Bercy interpellé par un député partage son point de vue à propos du Plan épargne logement que le gouvernement refuse de débloquer. Apparemment, les taux de l’usure, maximums auxquels les banques ont le droit de prêter aux particuliers freinent les crédits immobiliers classiques. De plus, ils bloquent également les particuliers souhaitant utiliser les droits à prêt générés par leur plan épargne logement.

Cette prime de 1 525 euros que le gouvernement refuse de débloquer


En effet, le député Renaissance (majorité présidentielle) Bastien Marchive pose une question au ministère de l’Economie et des Finances.

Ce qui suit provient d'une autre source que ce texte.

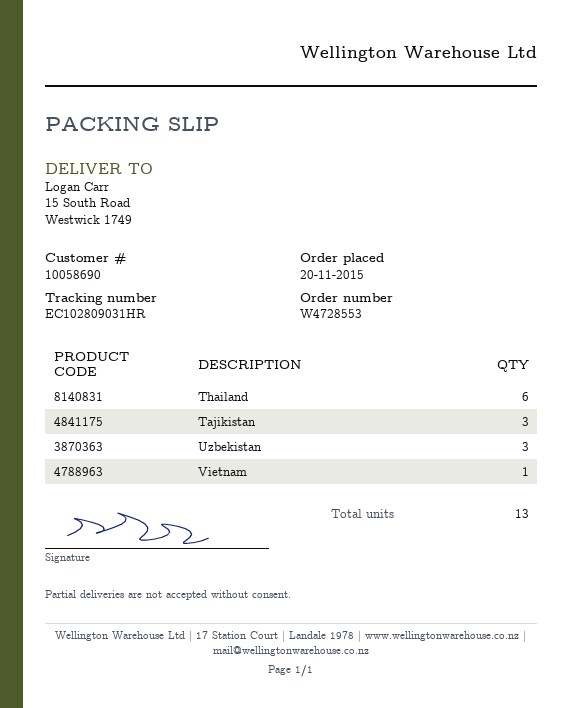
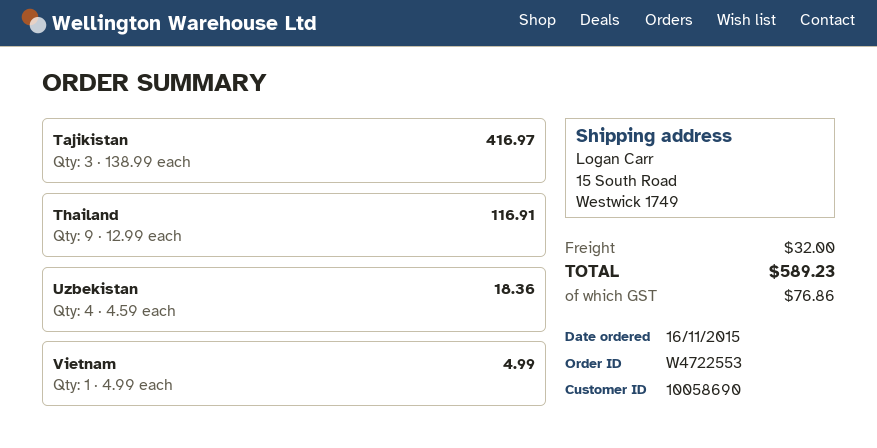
order number: W4728553 -> W4722553
order date: 2015-11-20 -> 2015-11-16
Thailand: 6 -> 9
Uzbekistan: 3 -> 4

Notamment, en évoquant une problématique qui concerne les détenteurs du plan épargne logement ouverts entre 2003 et 2017.
Dans ce sens, il se concentre particulièrement sur les PEL ouverts « avant la date du 28 février 2011 ».

Apparemment, les plans ouverts jusqu’en 2002 profitent d’une prime comprise dans le taux de rémunération annuel avant sa suppression.
Autrement dit, les PEL ouverts à compter du 1er janvier 2018 n’ont pas droit au taux d’emprunt total maximum de 4,2%.

Bercy : « l’emprunteur est bénéficiaire du contexte actuel de taux »


En effet, Bercy tient à répondre à cette question du député sur le plan épargne logement au taux d’emprunt usuraire.

Notamment, Bastien Marchive évoque le taux de rémunération de 2,5% + 1,7% de « frais de gestion et de frais financiers.
Dans ce sens, il mentionne également une prime d’État pouvant atteindre 1 525 euros pour un logement « vert ».

Apparemment, les détenteurs de PEL moins bien rémunérés à 1% peuvent à nouveau se pencher sur cette question.
Bercy se contente juste d’affirmer « Circulez, y’a rien à voir » au Journal officiel de l’Assemblée nationale du 1er novembre.

Plan épargne logement


En effet, Bercy ne se voile pas la face sur les plans rémunérés à 2,5% ouvrant droit à un prêt de 4,2% maximum.

Apparemment, l’établissement de crédit ne peut que refuser l’octroi du prêt adossé au PEL qui serait supérieur au taux de l’usure.
Cependant, cette situation n’apparaît pas problématique du point de vue des décideurs du ministère car les taux immobiliers ont fortement baissé.

Notamment, cette situation reste favorable au consommateur qui peut s’endetter à des taux beaucoup plus avantageux par un prêt libre.
Par conséquent, selon Bercy, « l’éventuelle impossibilité de percevoir la prime d’État est à apprécier au regard de cet élément de contexte ».